Blocks are organized into local communcation subgraphs called neighborhood links. The link stores the neighbor block IDs and their MPI ranks.

Within a neighborhood link, various communication patterns are possible. Individual neighbors, local broadcast to all neighbors, selective neighbors, and periodic boundary neighbors are some of the options.

Global reductions between all blocks include merge-reduce, swap-reduce, and broadcast and are available with a single line of DIY code. The merge-reduce and swap-reduce patterns are shown below.

The listing below shows the typical structure of a DIY program. The master is the main DIY object that controls all the blocks in an MPI rank. Blocks are assigned to ranks by DIY's assigner, and regular grids are decomposed by the decomposer. Computation and communication (local and global) phases are clearly demarcated. Callback functions written by the user provide custom operations on blocks.
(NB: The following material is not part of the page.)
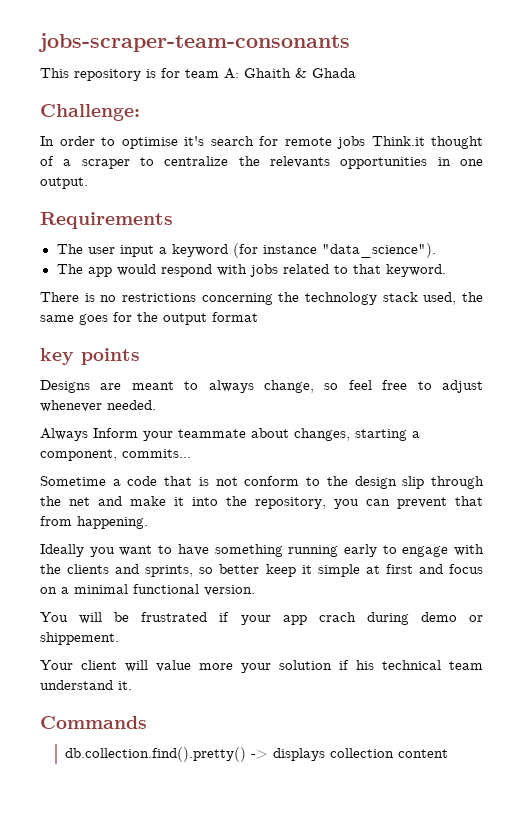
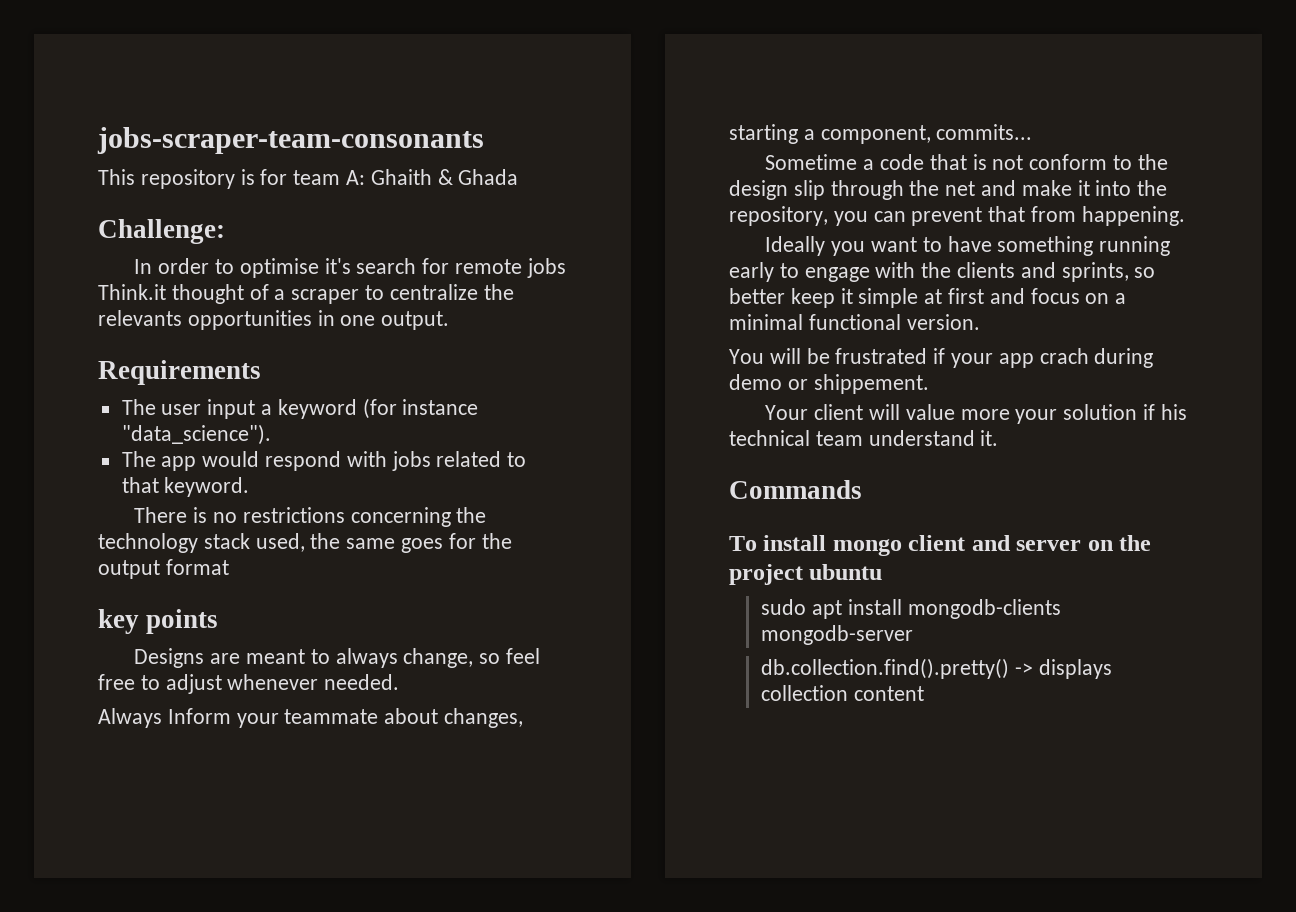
+ To install mongo client and server on the project ubuntu
+ sudo apt install mongodb-clients mongodb-server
The figure below shows a stress test of DIY neighbor exchange with large numbers of small items exchanged and measures the enqueue and dequeue rate of small 20-byte messages. The total message time is approximately linear in the total message size, meaning that DIY has no noticeable overheads as the number of small messages grows very large.

The figure below compares DIY reductions against their MPI counterparts; experiments were run on the Mira BG/Q machine. Merge- and swap-reduction performance is compared with MPI Reduce and MPI Reduce scatter, respectively. Performance comparable with MPI is achieved, even though DIY's programming model is more flexible and easier to use.

One of DIY's characteristics is the ability to run the same program in and out-of-core, with no change to the code or recompilation. Performance is of course slower in the out-of-core regime, but scalability (slope of the curve) is similar.

Another convenient feature of the block-parallel abstraction is the ability to automatically execute multiple blocks in the same MPI rank concurrently. Performance is comparable to hand-threaded code. Again, no change or recompilation of the program is needed to enable automatic block threading.

Parallel libraries are built on top of DIY's block-parallel model. Tess, for example, is a parallel Voronoi and Delaunay tessellation library.

Some applications produce datasets with widely varying data density, resulting in severe load imabalance when parallelized with a regular block decomposition. For this reason, we added k-d tree block decomposition to DIY.

Block parallelism is a parallel programming model that shares some similarity with task-parallel models while retaining some of the familiarity of traditional parallel programming.